The question was why the others’ problems are pretty much ignored by a site that supposedly isn’t just anti-American. If it wasn’t just anti-American, it would, or should, expose problems without bias... but it does seem to have a bias, and that bias appears to be anti-American.
Yeah, I'm biased. I'm baised to think that issues that affect me are important. You're biased, too. Bias isn't inherently bad.
I never said bias was inherently bad.
Technically, US Bank is "a major US banking firm".
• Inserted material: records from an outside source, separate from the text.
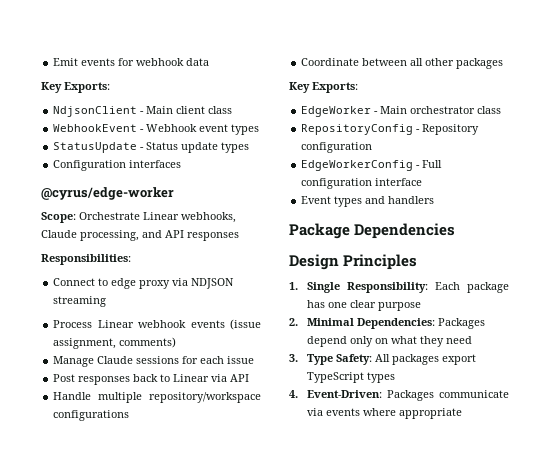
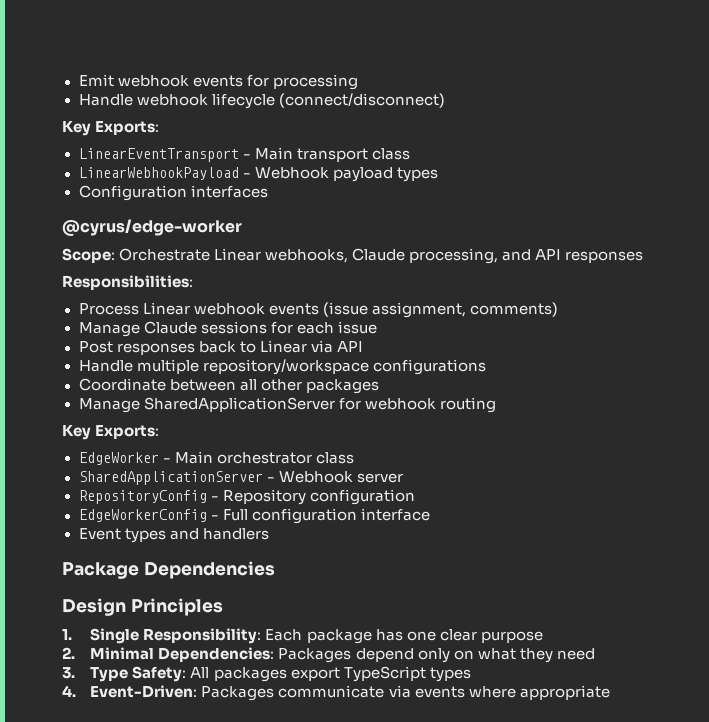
- Emit events for webhook data
+ Emit webhook events for processing
+ Handle webhook lifecycle (connect/disconnect)
  Key Exports:
- NdjsonClient - Main client class
- WebhookEvent - Webhook event types
- StatusUpdate - Status update types
+ LinearEventTransport - Main transport class
+ LinearWebhookPayload - Webhook payload types
- Connect to edge proxy via NDJSON streaming
+ Manage SharedApplicationServer for webhook routing
+ SharedApplicationServer - Webhook server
Yes, the 11th largest in the list I saw. However, it still isn’t about them... unless it is... which at this point we have no more information to conclude than we have to conclude it’s any other major US banking firm. We just know it’s one of them. So I felt a clarification was in order.
Actually, no. I addressed his argument by providing examples of why America was, in fact, the juiciest target.
Your opinion. His opinion was that America isn’t – your examples notwithstanding.
And personally, my opinion is that his examples of why other countries are worthy targets blows your list out of the water. ~180-thousand dead/wounded? How many hundreds of thousands more than that died on a regular basis under Saddam Hussein? And that’s more significant than the tacitly-state-sponsored human trafficking and human rights violations that undoubtedly affect tens of millions? Begging your pardon, but your bias is showing.
Are we so jaded now that life-in-space research (even if it is just an amino acid found on a comet) is just ho-hum news?
Another amino acid found on a comet is just ho-hum news. Life in space... well, that isn’t ho-hum news, but it also hasn’t been found.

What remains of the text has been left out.